What You Need if You Want to Podcast
1. A software program that will capture your recording and allow you to edit it.
I use Audacity which is a free downloadable program.
Audacity® is free, open source, cross-platform software for recording and editing sound
I have started a trial of Reaper which is supposed to be a higher quality option:
REAPER is a complete digital audio production application for Windows and OS X, offering a full multitrack audio and MIDI recording, editing, processing, mixing and mastering toolset.
You can try Reaper for 60 days for free. If you like it, you can buy it for ‘not so much’ (around $60). I haven’t yet worked out how Reaper works. (It looks complicated.) Audacity probably has all I need, but Reaper might be a better option for my daughter Imogen who is recording piano and singing tracks to use in her music videos.
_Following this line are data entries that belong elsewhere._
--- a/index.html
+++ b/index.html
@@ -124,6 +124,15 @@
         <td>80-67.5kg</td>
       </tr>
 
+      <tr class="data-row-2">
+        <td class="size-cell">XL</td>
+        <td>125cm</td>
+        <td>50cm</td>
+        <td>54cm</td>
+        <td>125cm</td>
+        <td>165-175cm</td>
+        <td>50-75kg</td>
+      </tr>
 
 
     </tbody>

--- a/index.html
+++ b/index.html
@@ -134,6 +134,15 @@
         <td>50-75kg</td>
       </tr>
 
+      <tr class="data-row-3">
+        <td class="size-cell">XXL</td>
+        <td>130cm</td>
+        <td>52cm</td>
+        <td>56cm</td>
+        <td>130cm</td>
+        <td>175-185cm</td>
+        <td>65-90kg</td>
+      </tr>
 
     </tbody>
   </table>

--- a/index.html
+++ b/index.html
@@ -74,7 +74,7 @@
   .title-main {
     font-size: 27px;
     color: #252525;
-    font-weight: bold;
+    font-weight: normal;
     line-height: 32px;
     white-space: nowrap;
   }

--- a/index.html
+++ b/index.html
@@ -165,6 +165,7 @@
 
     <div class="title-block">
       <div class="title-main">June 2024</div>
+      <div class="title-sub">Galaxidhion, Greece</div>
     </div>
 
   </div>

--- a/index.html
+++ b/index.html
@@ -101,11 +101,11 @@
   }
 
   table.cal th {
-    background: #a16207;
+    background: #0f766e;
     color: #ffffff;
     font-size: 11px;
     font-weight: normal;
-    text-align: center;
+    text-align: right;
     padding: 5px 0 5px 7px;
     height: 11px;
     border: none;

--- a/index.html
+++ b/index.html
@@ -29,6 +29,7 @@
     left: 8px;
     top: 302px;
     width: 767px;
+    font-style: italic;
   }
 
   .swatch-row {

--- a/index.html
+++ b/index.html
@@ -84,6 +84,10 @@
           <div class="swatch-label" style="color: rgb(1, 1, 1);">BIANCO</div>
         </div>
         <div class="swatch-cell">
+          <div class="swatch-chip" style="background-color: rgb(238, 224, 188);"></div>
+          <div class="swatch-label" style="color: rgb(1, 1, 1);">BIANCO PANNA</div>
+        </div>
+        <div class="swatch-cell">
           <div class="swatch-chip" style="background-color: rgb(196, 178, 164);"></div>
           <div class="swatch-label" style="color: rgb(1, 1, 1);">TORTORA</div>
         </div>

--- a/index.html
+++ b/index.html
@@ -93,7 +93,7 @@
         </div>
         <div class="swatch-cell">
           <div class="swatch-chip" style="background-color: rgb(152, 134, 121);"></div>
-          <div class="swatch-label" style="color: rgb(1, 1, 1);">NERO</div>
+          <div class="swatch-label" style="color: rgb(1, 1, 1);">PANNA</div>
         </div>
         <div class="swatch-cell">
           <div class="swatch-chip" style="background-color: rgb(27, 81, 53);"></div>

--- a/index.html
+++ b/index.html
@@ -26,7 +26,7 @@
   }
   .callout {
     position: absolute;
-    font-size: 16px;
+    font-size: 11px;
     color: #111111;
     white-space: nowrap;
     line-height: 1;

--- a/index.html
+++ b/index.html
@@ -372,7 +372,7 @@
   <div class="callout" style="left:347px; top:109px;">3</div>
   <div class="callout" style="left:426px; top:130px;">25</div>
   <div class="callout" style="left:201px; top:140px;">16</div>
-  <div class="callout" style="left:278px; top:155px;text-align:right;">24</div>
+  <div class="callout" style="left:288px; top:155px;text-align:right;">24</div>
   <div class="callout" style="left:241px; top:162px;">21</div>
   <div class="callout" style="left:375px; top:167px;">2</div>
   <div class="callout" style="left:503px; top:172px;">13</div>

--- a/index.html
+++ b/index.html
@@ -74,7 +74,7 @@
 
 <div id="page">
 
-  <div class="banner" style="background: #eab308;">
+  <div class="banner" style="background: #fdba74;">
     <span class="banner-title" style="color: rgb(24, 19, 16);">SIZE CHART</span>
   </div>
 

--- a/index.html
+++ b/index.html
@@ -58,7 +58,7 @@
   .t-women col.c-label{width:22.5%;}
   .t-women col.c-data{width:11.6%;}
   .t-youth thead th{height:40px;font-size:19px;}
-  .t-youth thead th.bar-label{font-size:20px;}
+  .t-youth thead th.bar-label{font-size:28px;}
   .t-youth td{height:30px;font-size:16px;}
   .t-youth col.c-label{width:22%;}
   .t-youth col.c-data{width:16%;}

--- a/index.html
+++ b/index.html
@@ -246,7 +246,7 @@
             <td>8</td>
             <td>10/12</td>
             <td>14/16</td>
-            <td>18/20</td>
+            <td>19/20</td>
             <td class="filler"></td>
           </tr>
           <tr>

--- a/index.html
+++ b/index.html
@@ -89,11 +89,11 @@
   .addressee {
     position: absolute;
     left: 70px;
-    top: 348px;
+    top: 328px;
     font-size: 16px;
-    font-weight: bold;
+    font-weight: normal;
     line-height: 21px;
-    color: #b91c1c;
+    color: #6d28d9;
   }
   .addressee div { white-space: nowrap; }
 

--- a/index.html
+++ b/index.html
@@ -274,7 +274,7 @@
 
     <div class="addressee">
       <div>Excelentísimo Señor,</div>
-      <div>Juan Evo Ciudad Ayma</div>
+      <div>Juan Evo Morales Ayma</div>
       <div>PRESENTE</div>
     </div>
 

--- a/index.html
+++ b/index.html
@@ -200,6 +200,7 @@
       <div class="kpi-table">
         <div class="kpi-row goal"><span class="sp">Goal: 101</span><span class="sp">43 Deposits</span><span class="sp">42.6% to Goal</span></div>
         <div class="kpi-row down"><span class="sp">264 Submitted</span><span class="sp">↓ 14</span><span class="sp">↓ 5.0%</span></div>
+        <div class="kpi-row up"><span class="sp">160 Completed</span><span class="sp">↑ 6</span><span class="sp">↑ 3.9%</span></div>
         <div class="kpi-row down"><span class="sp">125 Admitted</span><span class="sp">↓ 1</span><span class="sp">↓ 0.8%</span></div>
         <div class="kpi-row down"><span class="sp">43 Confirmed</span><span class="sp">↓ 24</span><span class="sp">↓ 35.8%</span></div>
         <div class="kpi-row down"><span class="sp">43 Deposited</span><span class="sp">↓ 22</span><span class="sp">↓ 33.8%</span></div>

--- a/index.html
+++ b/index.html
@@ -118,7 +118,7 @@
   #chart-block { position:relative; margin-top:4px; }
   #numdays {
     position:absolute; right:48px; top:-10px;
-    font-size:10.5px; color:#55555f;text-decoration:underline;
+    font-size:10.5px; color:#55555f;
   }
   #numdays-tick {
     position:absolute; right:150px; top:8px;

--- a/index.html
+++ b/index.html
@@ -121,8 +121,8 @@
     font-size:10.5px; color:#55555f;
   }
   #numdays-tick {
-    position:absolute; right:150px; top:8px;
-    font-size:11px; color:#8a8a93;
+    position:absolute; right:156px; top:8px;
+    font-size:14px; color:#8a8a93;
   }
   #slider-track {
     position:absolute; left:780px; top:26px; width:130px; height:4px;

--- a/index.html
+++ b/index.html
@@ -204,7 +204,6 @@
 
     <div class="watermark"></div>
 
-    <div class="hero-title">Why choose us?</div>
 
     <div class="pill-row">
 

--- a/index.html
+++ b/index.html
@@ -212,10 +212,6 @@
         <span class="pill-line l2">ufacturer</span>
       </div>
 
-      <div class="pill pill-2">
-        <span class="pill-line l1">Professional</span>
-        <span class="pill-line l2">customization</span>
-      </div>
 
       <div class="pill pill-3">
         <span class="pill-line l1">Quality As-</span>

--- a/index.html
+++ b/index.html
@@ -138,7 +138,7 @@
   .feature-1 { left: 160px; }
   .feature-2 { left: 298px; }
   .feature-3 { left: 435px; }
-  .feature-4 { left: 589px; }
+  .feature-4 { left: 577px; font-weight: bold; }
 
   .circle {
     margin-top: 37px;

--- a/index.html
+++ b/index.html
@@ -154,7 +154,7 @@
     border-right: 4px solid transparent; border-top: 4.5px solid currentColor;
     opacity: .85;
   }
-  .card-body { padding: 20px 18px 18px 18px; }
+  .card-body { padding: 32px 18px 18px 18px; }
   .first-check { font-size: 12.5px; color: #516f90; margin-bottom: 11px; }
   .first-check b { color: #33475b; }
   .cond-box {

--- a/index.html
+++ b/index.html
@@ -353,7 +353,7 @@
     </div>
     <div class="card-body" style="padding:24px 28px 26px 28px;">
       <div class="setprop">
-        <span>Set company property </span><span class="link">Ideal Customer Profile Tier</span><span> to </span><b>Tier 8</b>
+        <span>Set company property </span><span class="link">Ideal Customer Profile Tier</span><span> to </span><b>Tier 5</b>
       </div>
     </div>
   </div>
2. An external USB microphone
I started with an old mic I found in a drawer at home. It worked okay. Now I have a iSK CRU-1 USB Studio Condenser Microphone – Recording PC Mic. I also have a weighted stand so I can set it up on my desk.Sometimes I use Imogen’s mic, the one she uses for recording her singing. It’s part of her home studio record audio package. Even though I like using this mic, a simple cheaper one is perfectly adequate.
3. A pop filter
4. A podcasting platform
Once you have recorded and edited your podcast, you’ll need a site to upload it to, so people can listen to it. I use Podbean but there are lots of other options.
With Podbean, you can create professional podcasts in minutes without any programming knowledge. Our user-friendly interface allows you to upload, publish, manage and promote your podcasts with just a few clicks of your mouse.
On the home page of the Podbean site are the words: Free Podcast Hosting. Don’t be fooled. It’s only free until you reach a certain upload limit which is very low. You can certainly try Podbean out for free, There’s enough bandwidth for a free episode or two. After that, you’ll need to subscribe to a plan. There are various options. I chose the unlimited audio plan which costs me around $100 per year. (I think I need a sponsor!)There are other hosting platforms, but I haven’t tried them.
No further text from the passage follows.